Segment Start: Records shown

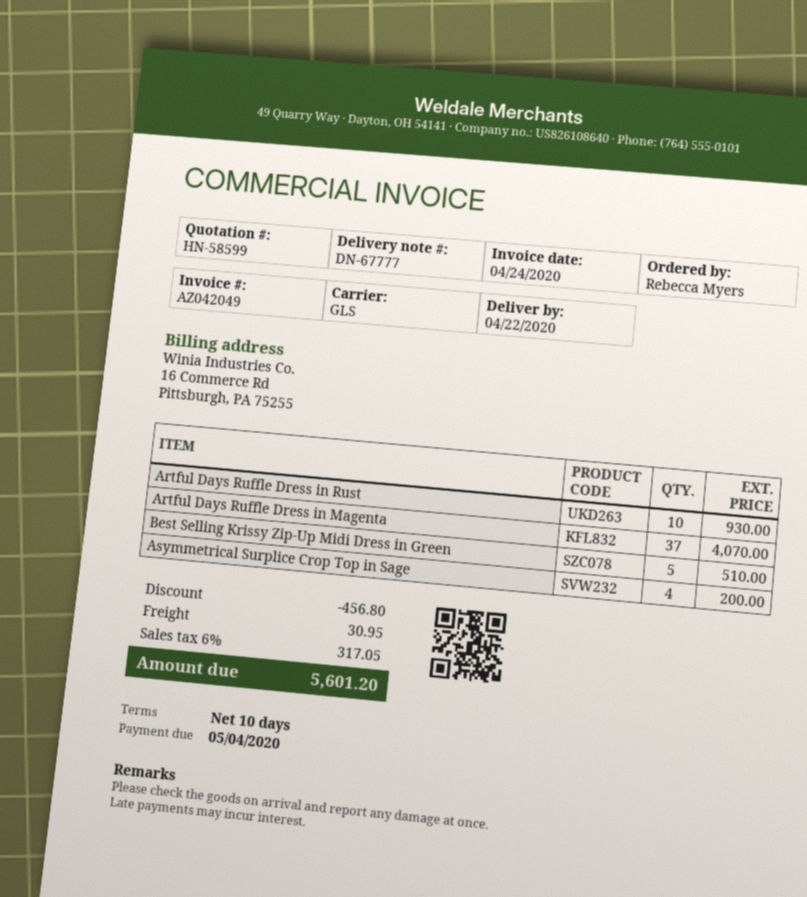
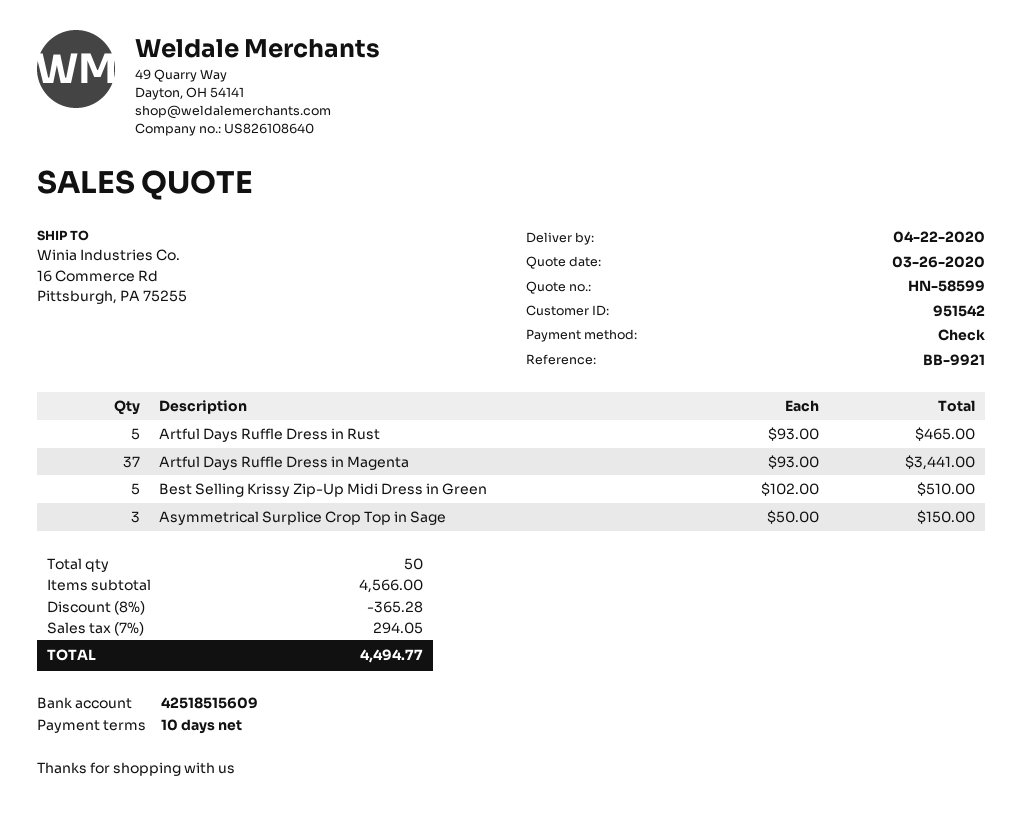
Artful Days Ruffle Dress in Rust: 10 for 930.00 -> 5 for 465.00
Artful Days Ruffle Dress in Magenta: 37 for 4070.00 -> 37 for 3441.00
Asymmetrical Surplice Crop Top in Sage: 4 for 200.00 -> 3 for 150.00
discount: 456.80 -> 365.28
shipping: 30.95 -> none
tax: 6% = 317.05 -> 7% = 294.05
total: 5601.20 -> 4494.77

Segment End: Records shown

*Assignment*
Where does the string "Dress" appear in the records? Copy every line that holds it.

*Task answer*
Artful Days Ruffle Dress in Rust: 10 for 930.00 -> 5 for 465.00
Artful Days Ruffle Dress in Magenta: 37 for 4070.00 -> 37 for 3441.00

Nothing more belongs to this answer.